- [WORK TO BE COMPLETED]:
With the pictures left out, print exactly the lines below that run from the one containing "color: #ef4444 ->" through the one containing "text-align: none ->".

- [Data records]:

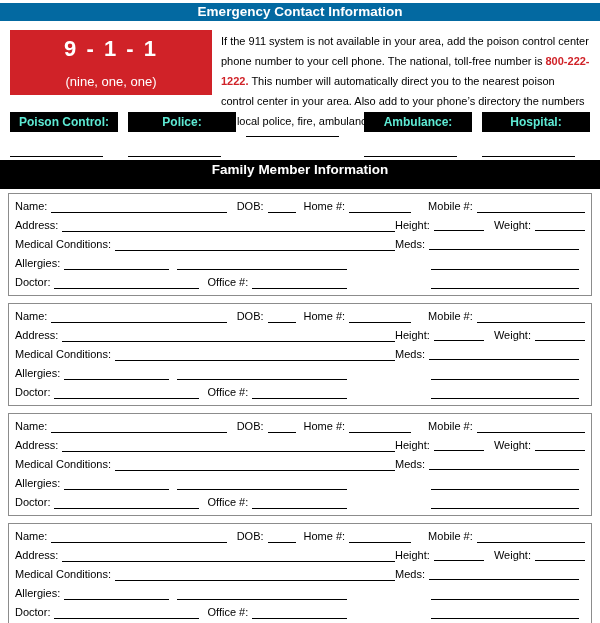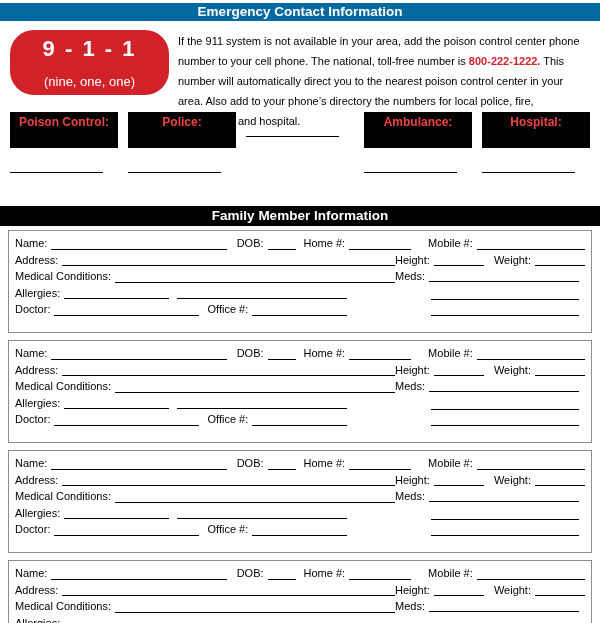"9 - 1 - 1" .badge { border-radius: 24px -> none; width: 159px -> 202px }
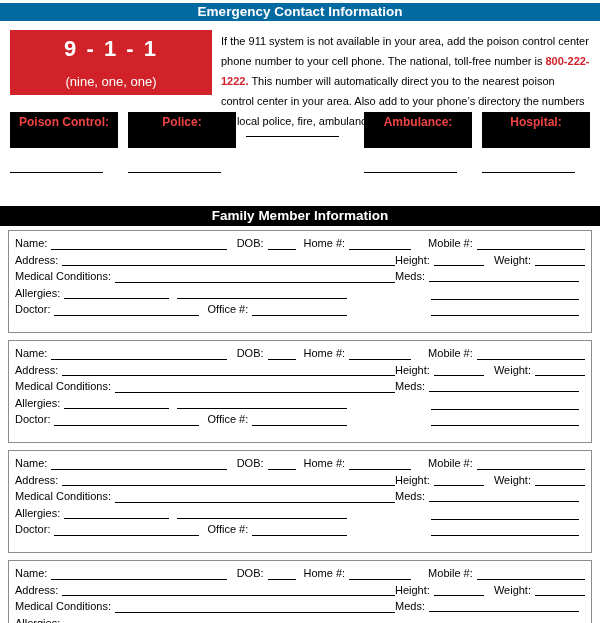"Poison Control:" .contact-bar { color: #ef4444 -> #5eead4; height: 36px -> 20px }
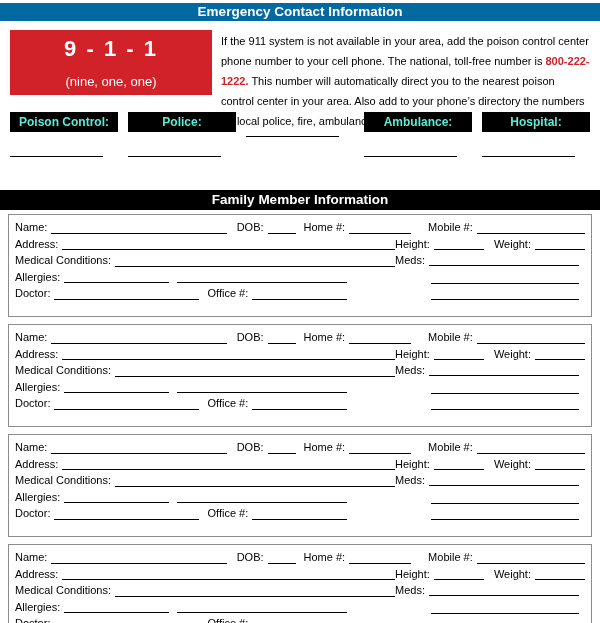"Family Member Information" .family-bar { height: 20px -> 29px; margin-top: 33px -> 3px }
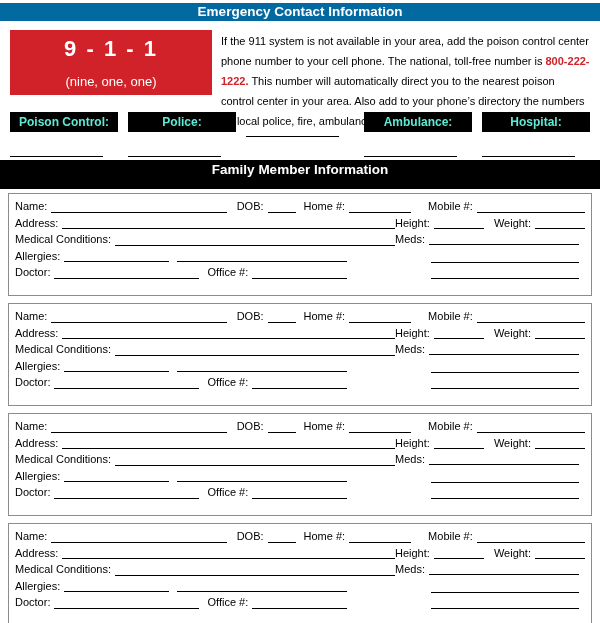"Name:" .member { padding: 4px 6px 16px 6px -> 4px 6px 6px 6px }
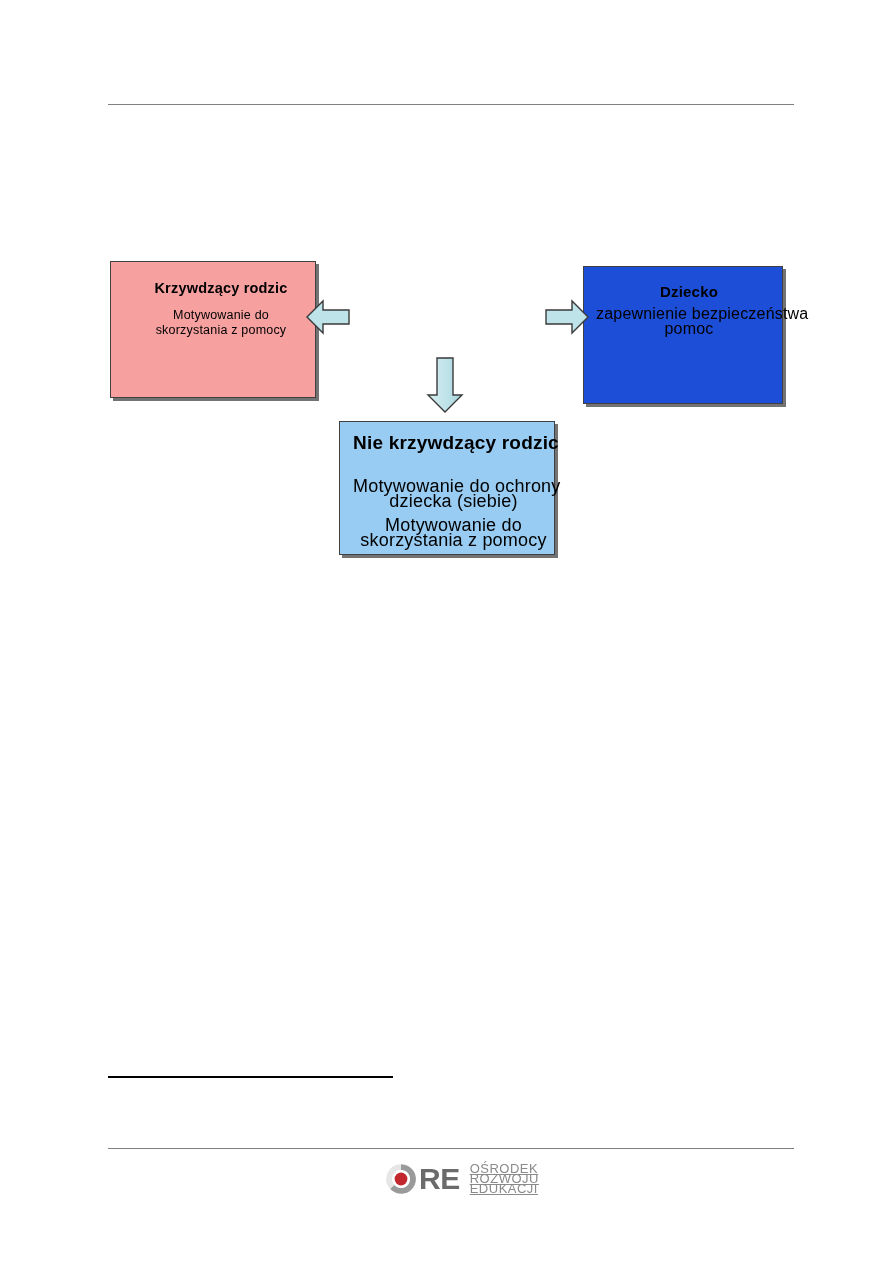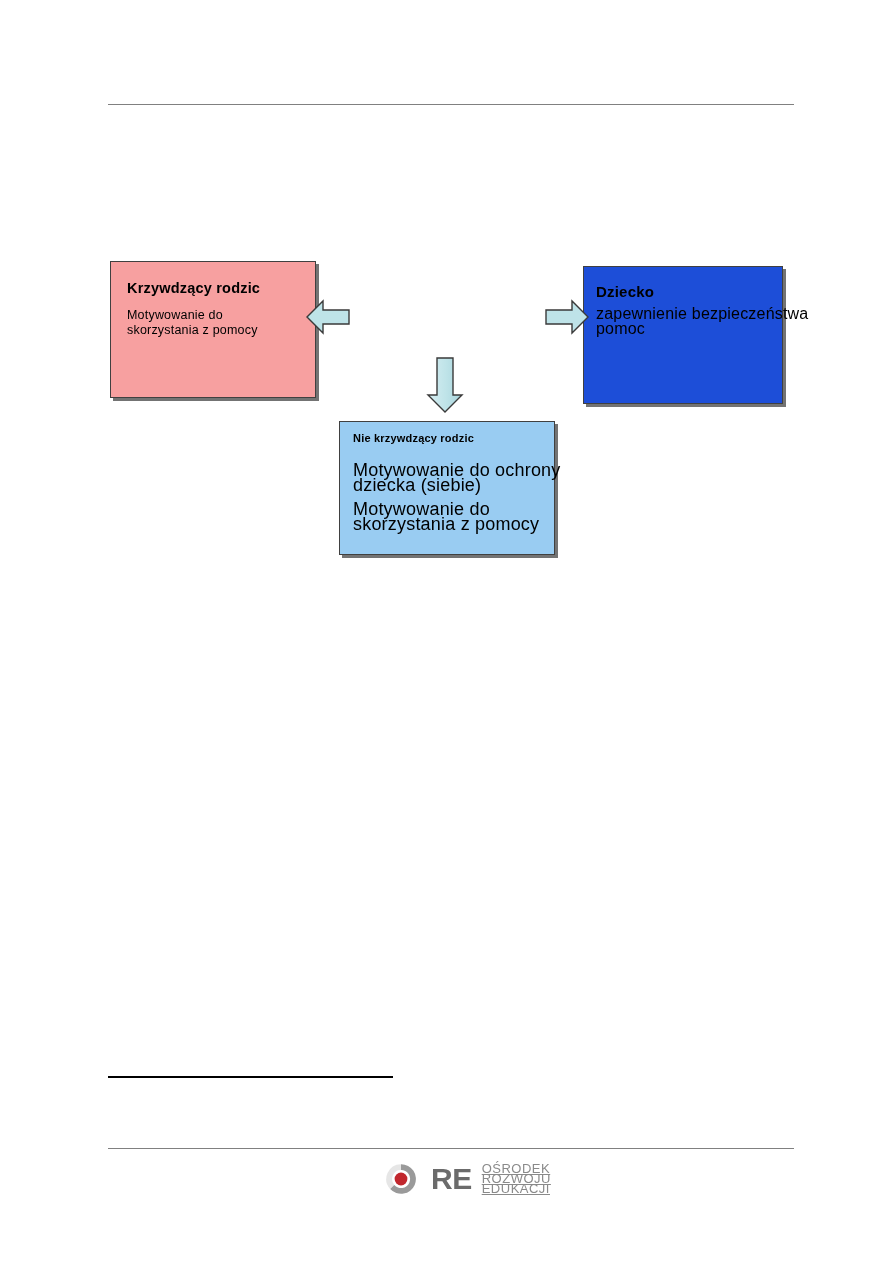"Krzywdzący rodzic" .diagram { text-align: none -> center }
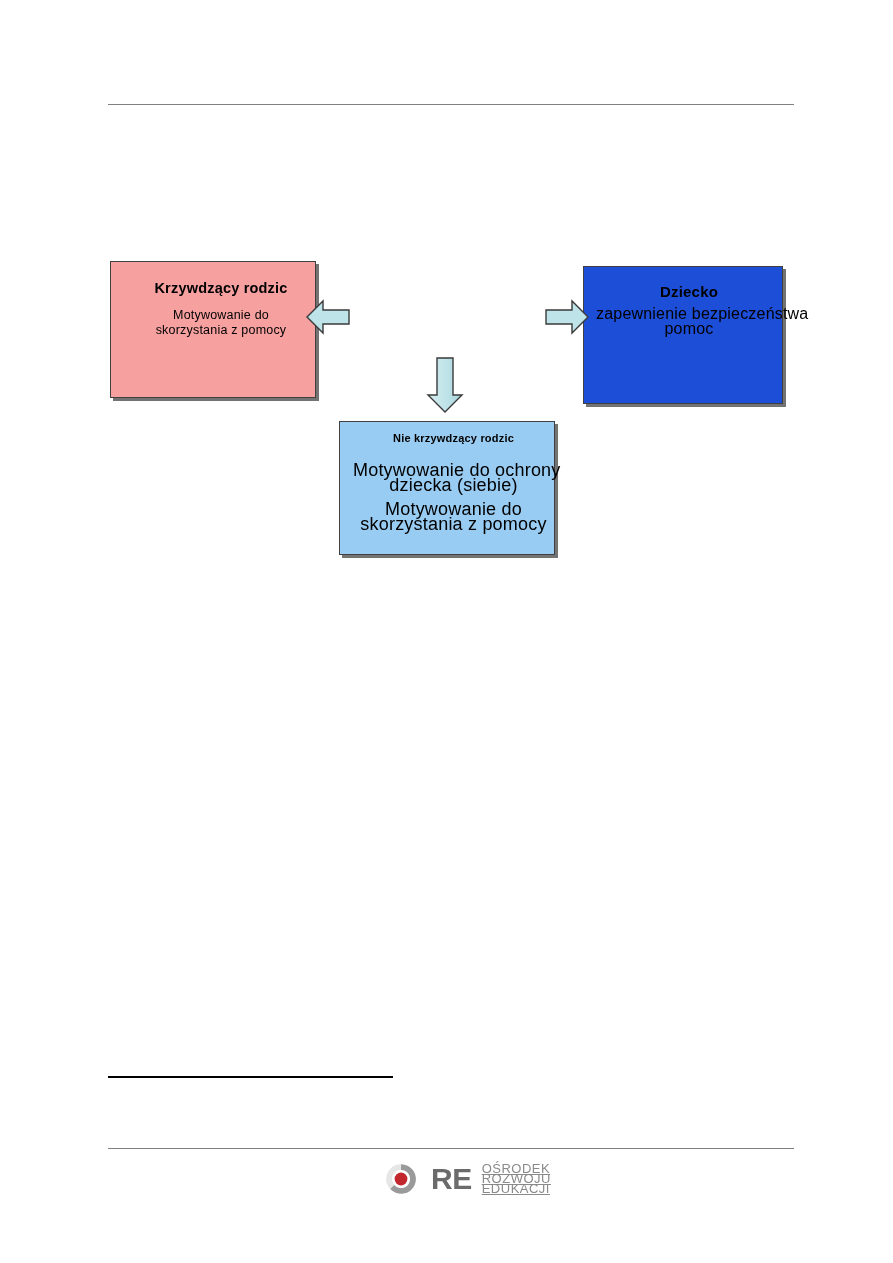"Nie krzywdzący rodzic" .node-blue .node-title { font-size: 11px -> 19px; margin: 10px 0 19px 13px -> 10px 0 25px 13px }
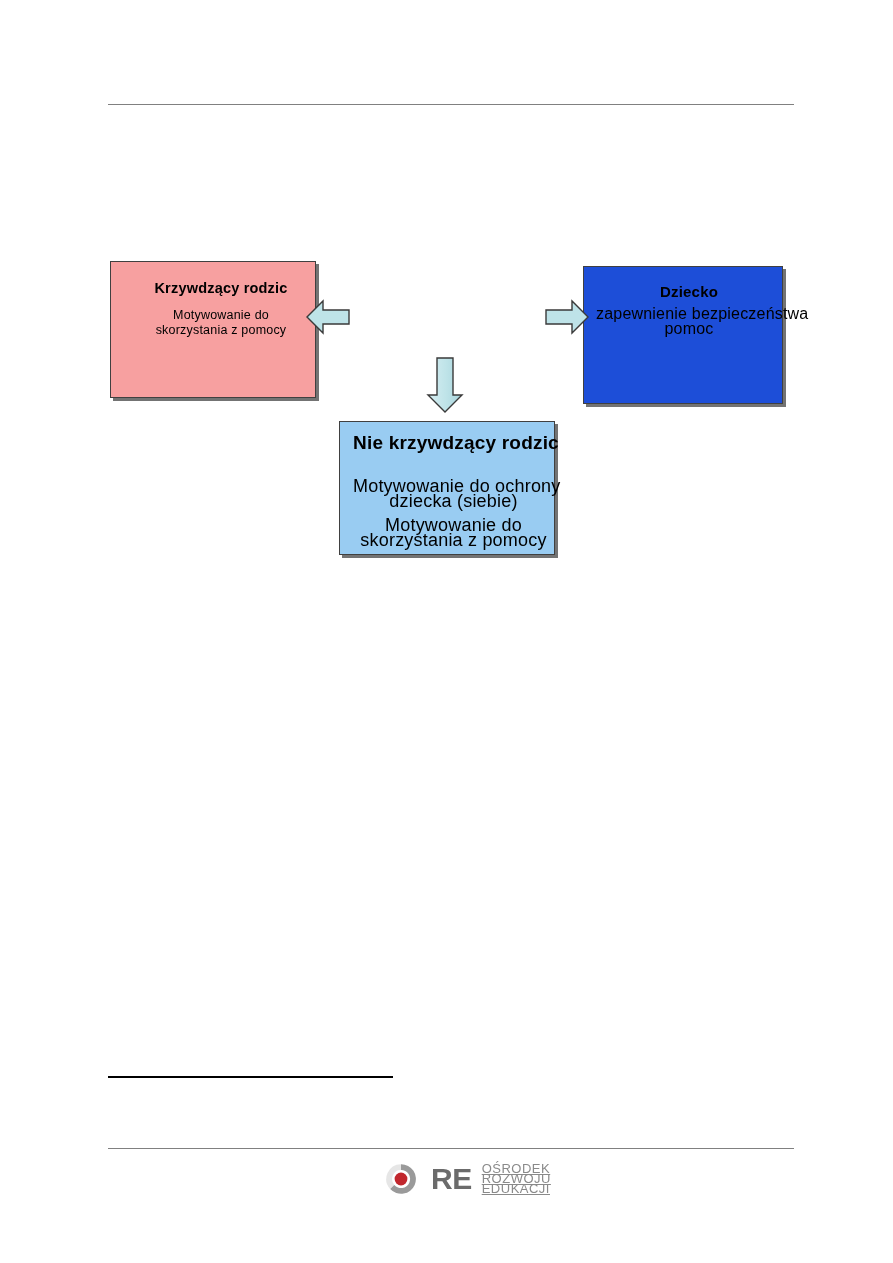"RE" .logo-word { margin-left: 13px -> 1px }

- [EXPECTED ANSWER]:
"Poison Control:" .contact-bar { color: #ef4444 -> #5eead4; height: 36px -> 20px }
"Family Member Information" .family-bar { height: 20px -> 29px; margin-top: 33px -> 3px }
"Name:" .member { padding: 4px 6px 16px 6px -> 4px 6px 6px 6px }
"Krzywdzący rodzic" .diagram { text-align: none -> center }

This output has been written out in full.